Hey, I know California’s the heavy favorite this year again. They always are. It’s so annoying. And yeah, Texas is set up to have a good season too, just like any other year. More than likely the finals will come down to those two at the end of the summer, but I’m sick to death of both of them dominating the headlines year after year, so I’m picking a dark horse for this year’s champion. Going out on a burning limb, you could say.
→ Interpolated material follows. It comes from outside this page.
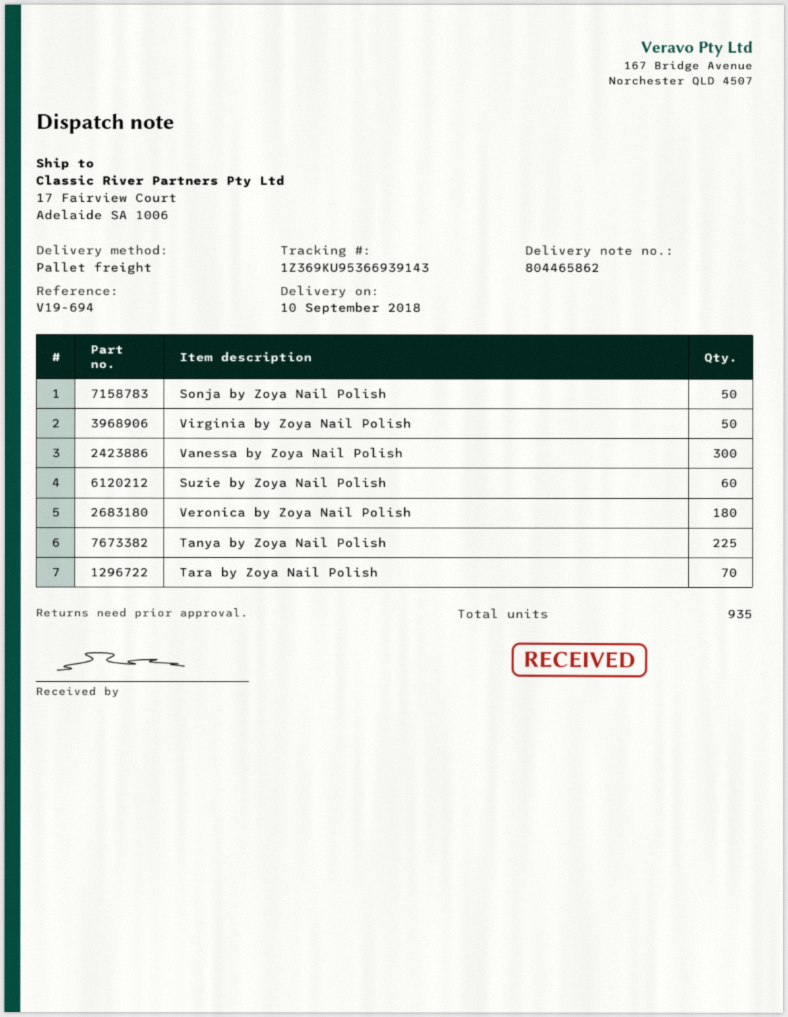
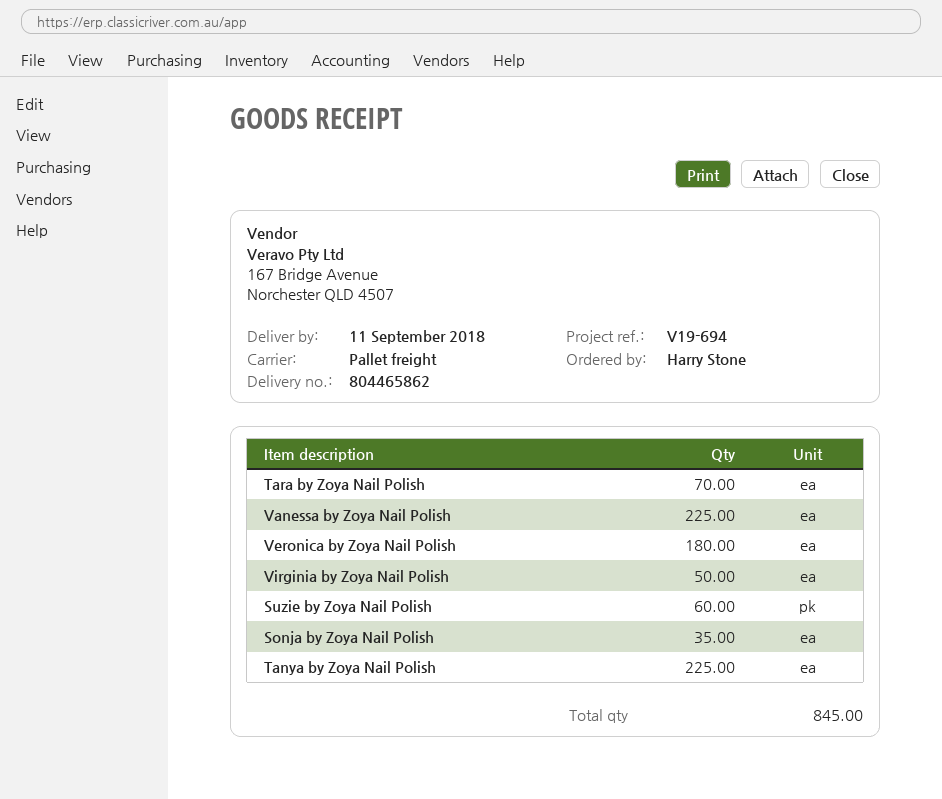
delivery date: 2018-09-10 -> 2018-09-11
Sonja by Zoya Nail Polish: 50 -> 35
Vanessa by Zoya Nail Polish: 300 -> 225
total quantity: 935 -> 845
No, it’s not Idaho. I know they’ve been a trendy underdog pick the last few years, but seriously, come on. They’ll regress to the mean. Colorado looks good in the betting markets too, and I actually think they have a shot at the season title if things break right, but no. My pick isn’t New Mexico or Nevada or Montana either. Hell, even Oregon’s chances are fun to flirt with, but give me a break. Instead, I’m going east and picking Georgia to win it all.

I know what you’re thinking. There’s not enough acreage there to pull it out in the end, and I hear you. I don’t expect my take to be popular, but there’s a key stat people overlook, and that’s frequency. It’s true that running up the numbers with huge fires that cover hundreds of miles is why Texas and California are perpetually in the playoffs. But everybody seems to forget how much the number of individual fires can counterweight that in the final point totals, and Georgia’s been rocketing up the charts in recent years. I’m telling you, they’re a better team than you think.

Sure, it sounds like a long shot. Even if they could sneak into the finals, California’s a behemoth. I know, I know. Like I said, I’m miserably tired of them dominating the league, so I’m obviously biased here. But I really believe a Moneyball-style approach would work if Georgia played the digits right. Their recent hire of General Sherman’s great-great-great-grandson as their top talent scout certainly won’t hurt. Light ’em up, Peach State!